Editor’s Note: The 2014 Winter Walk is this Saturday – January 18, 2014. The Walk is really two walks held simultaneously and the SouthPark Mall in Strongsville and the Great Lakes Mall in Mentor. Registration is still open for the Walks. The Dillon Family is a long time supporter of the Walk. They walk to support Macey. And her story was submitted by Grandma Thornton. Macey and her family will be at SouthPark Mall.
Macey is a strong, normal child on the outside, but inside her brain is very busy. In March of 2009, Macey had her first grand mal seizure. Her pediatrician felt this was an isolated occurrence, but a Sleep Deprived EEG showed she had Benign Focal Epilepsy, which is usually seen only during sleep.
In July of the same year, Macey’s seizure activity increased so that her neurologist placed her on medication which eventually stopped her grand mal seizure activity. However, during that summer we began to notice that Macey seemed to be very clumsy. She would often trip and fall over nothing. This could happen 30 times in a day! It was then that Macey was diagnosed with a rare kind of seizure called “drop seizures”. This is almost never seen in children with Macey’s type of epilepsy and her physician had never seen one like it. With medication change, her seizures were able to stop and the entire family was able to take a deep sigh of relief!

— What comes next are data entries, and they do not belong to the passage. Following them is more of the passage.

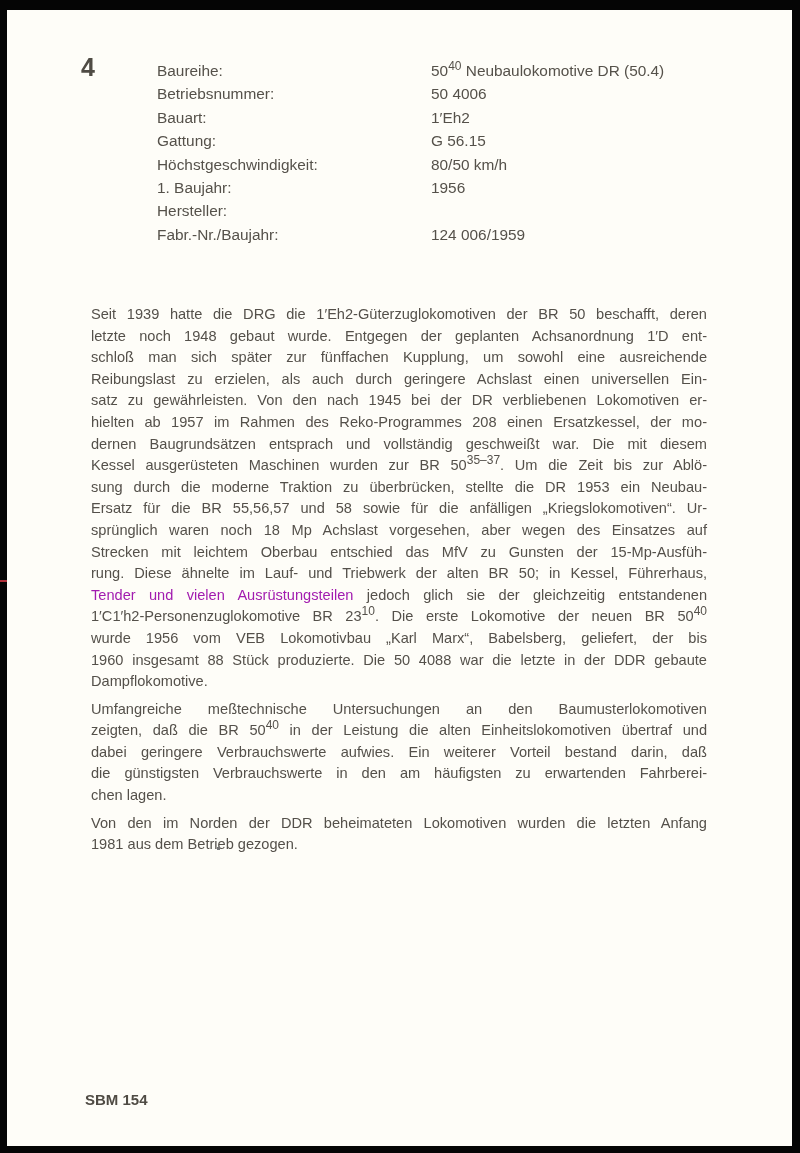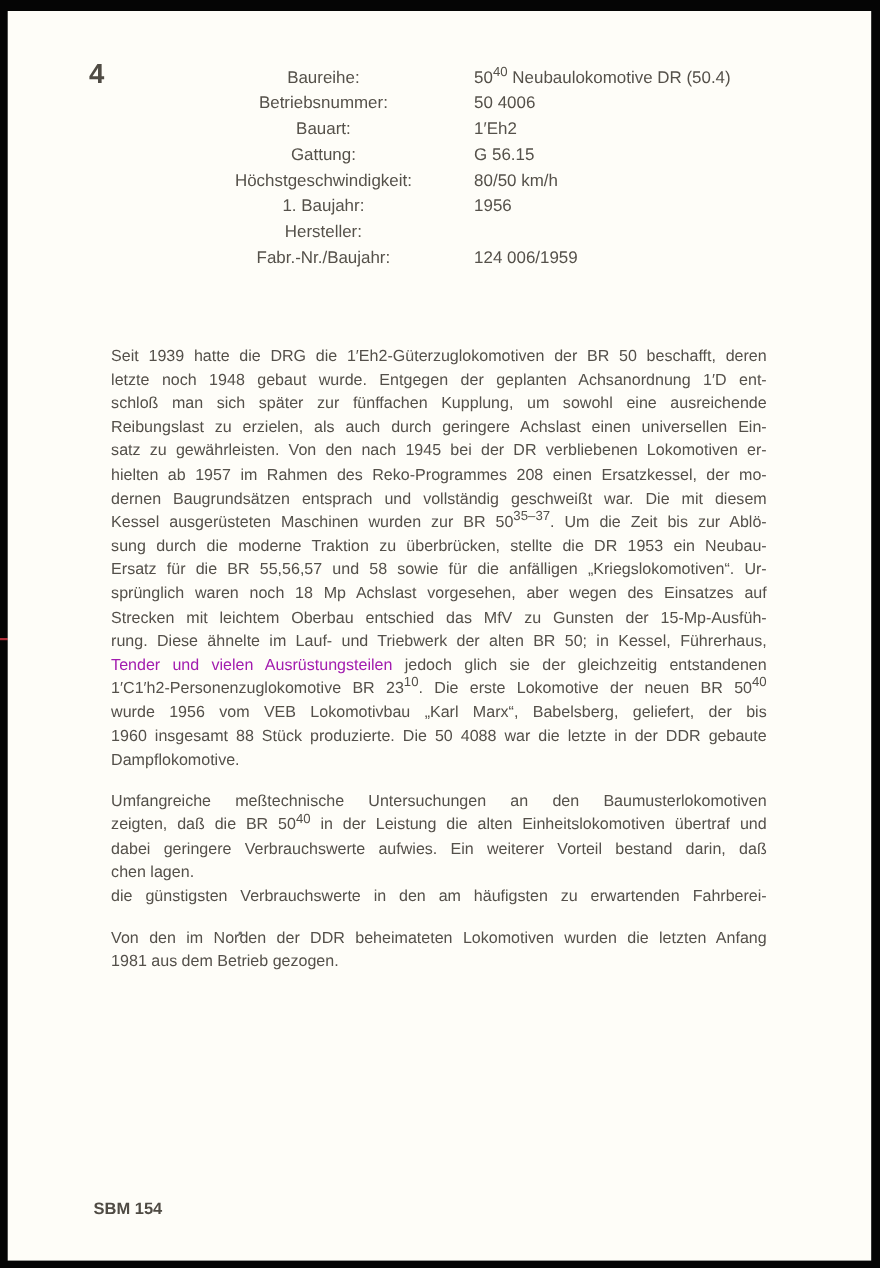--- a/index.html
+++ b/index.html
@@ -37,7 +37,7 @@
       color: #55514a;
       line-height: 20px;
     }
-    .spec-label { width: 274px; text-align: center; }
+    .spec-label { width: 274px; }
     .spec-value { white-space: nowrap; }
     .body-text {
       position: absolute;

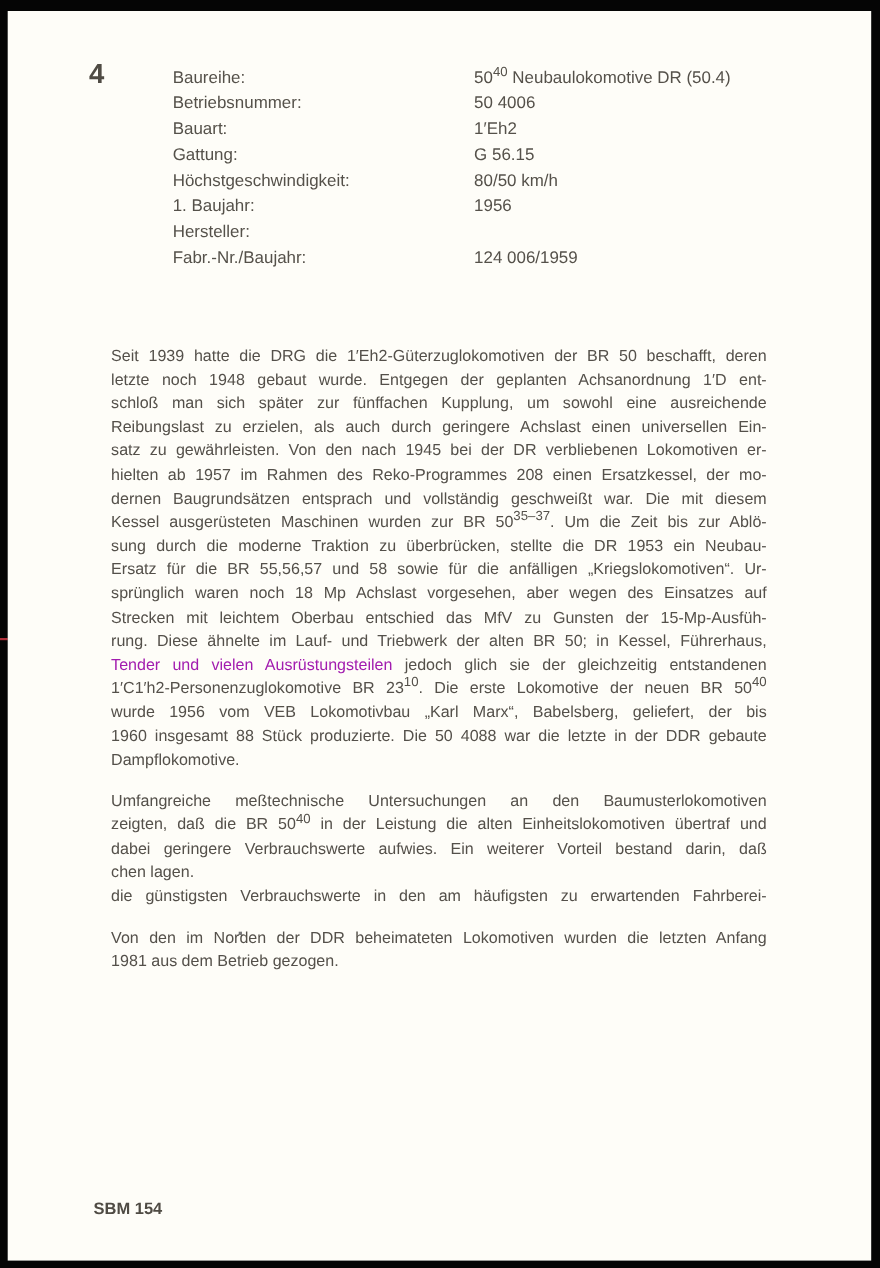--- a/index.html
+++ b/index.html
@@ -48,7 +48,7 @@
       color: #54504a;
       text-align: justify;
     }
-    .body-text p { margin: 16px; }
+    .body-text p { margin: 6px; }
     .line { display: block; text-align: justify; text-align-last: justify; white-space: nowrap; }
     .line.last { text-align-last: left; }
     .reddish { color: #a21caf; }

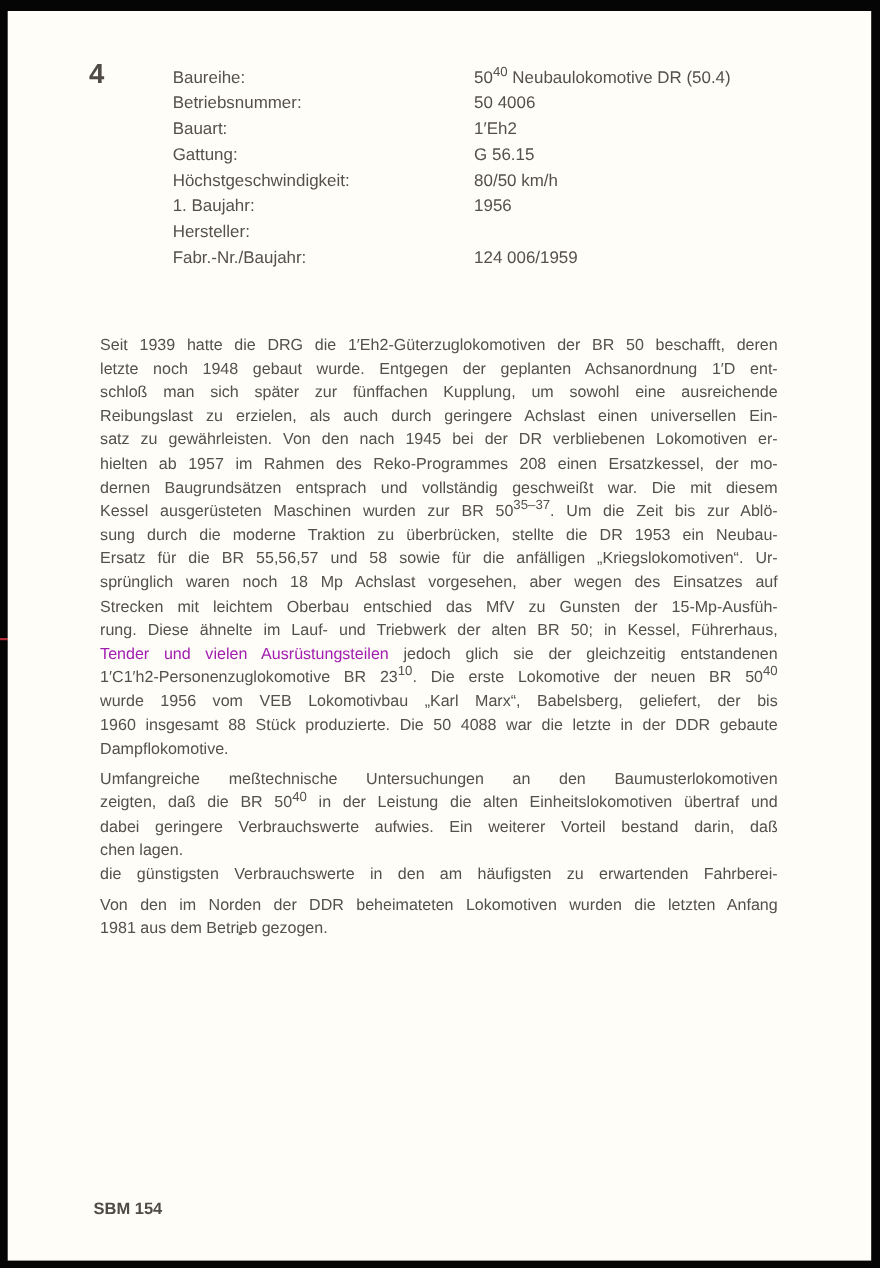--- a/index.html
+++ b/index.html
@@ -130,8 +130,8 @@
       <span class="line">Umfangreiche meßtechnische Untersuchungen an den Baumusterlokomotiven</span>
       <span class="line"><span>zeigten, daß die BR 50</span><sup>40</sup><span> in der Leistung die alten Einheitslokomotiven übertraf und</span></span>
       <span class="line">dabei geringere Verbrauchswerte aufwies. Ein weiterer Vorteil bestand darin, daß</span>
+      <span class="line">die günstigsten Verbrauchswerte in den am häufigsten zu erwartenden Fahrberei-</span>
       <span class="line last">chen lagen.</span>
-      <span class="line">die günstigsten Verbrauchswerte in den am häufigsten zu erwartenden Fahrberei-</span>
     </p>
     <p>
       <span class="line">Von den im Norden der DDR beheimateten Lokomotiven wurden die letzten Anfang</span>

In 2010, Macey entered 2nd grade. The first couple months went well, but then she began to show extreme cognitive regression and poor memory. She also had sleep issues and napped frequently. Once again Macey was tested and the results showed another sleep deprived EEG. In April 2011 Macey was diagnosed with a rare form of epilepsy called ESES (Electrical Status Epilepticus during Sleep). She had continuous seizure activity for 85-95% of her sleeping hours, as well as some during the time she was awake. As a result, Macey was not moving short term memory into long term memory so what she learned one day would be forgotten the next day.
Again Macey rallied. With additional medication and special education intervention, Macey has improved tremendously. Today, she plays goalie for a traveling soccer team, plays basketball, and has many good friends. She is such a joy! We love her attitude and strength. Her parents and brother support her all the time. And, recently, Macey had another EEG and discovered she is now down to having seizures 25% of her sleep time!
We support the Epilepsy Association Winter Walk because the Association services help families cope with epilepsy. We invite you to join us on Saturday, January 18th. This is the one event where the entire Epilepsy Family – children and adults, their families, friends and care-givers come together to share our stories and support each other.